What the task requires
For the copy, please give all of the data again exactly and leave the pictures out.

Supplied material
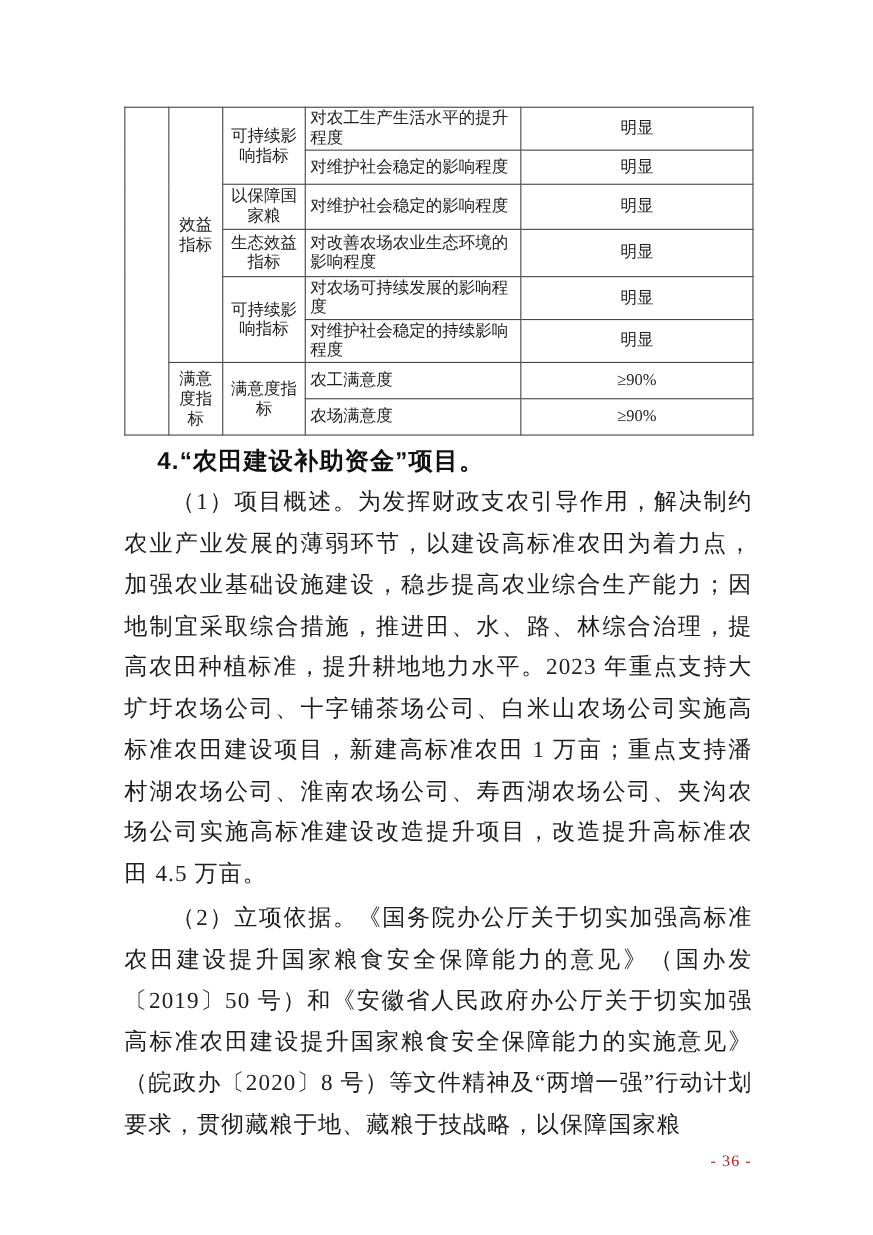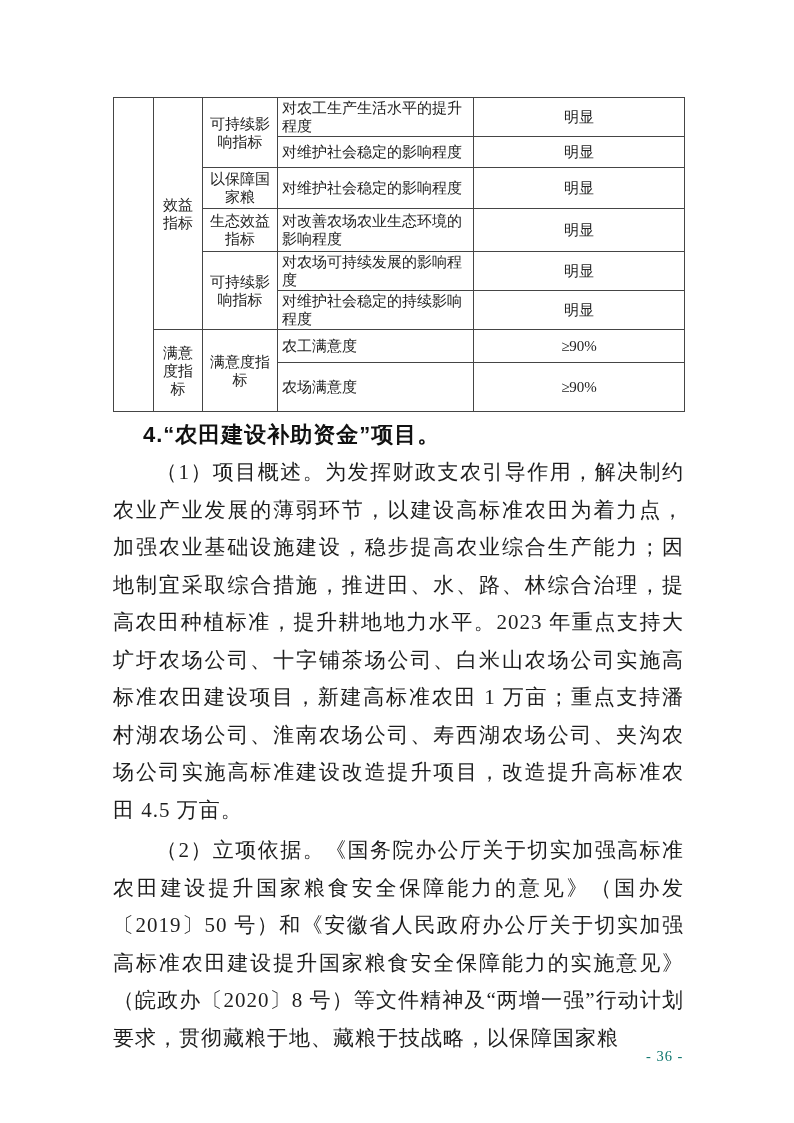--- a/index.html
+++ b/index.html
@@ -49,7 +49,7 @@
   tr.r5 { height: 38px; }
   tr.r6 { height: 38px; }
   tr.r7 { height: 33px; }
-  tr.r8 { height: 49px; }
+  tr.r8 { height: 33px; }
   .heading {
     margin: 7px 0 0 0;
     font-family: Liberation Sans, sans-serif;

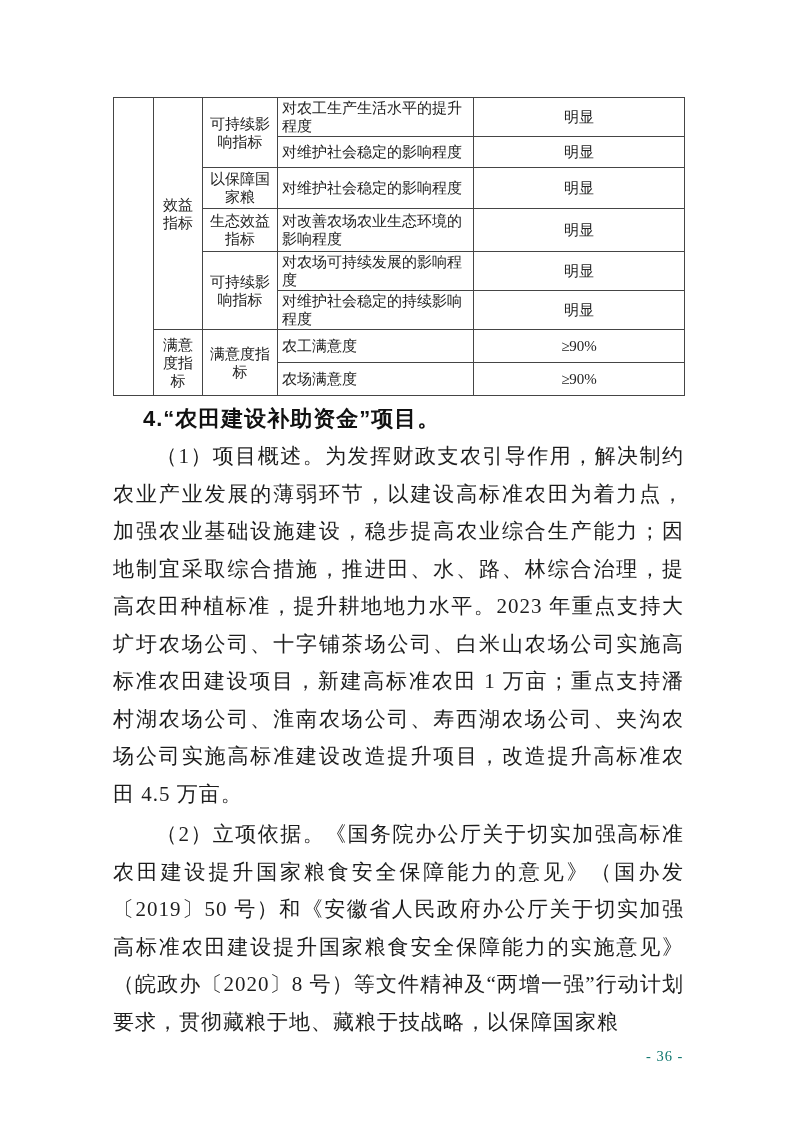--- a/index.html
+++ b/index.html
@@ -75,7 +75,7 @@
     top: 1048px;
     font-size: 14.5px;
     letter-spacing: 1px;
-    color: #0f766e;
+    color: #b91c1c;
   }
 </style>
 </head>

Exercise result
--- a/index.html
+++ b/index.html
@@ -49,7 +49,7 @@
   tr.r5 { height: 38px; }
   tr.r6 { height: 38px; }
   tr.r7 { height: 33px; }
-  tr.r8 { height: 49px; }
+  tr.r8 { height: 33px; }
   .heading {
     margin: 7px 0 0 0;
     font-family: Liberation Sans, sans-serif;

--- a/index.html
+++ b/index.html
@@ -75,7 +75,7 @@
     top: 1048px;
     font-size: 14.5px;
     letter-spacing: 1px;
-    color: #0f766e;
+    color: #b91c1c;
   }
 </style>
 </head>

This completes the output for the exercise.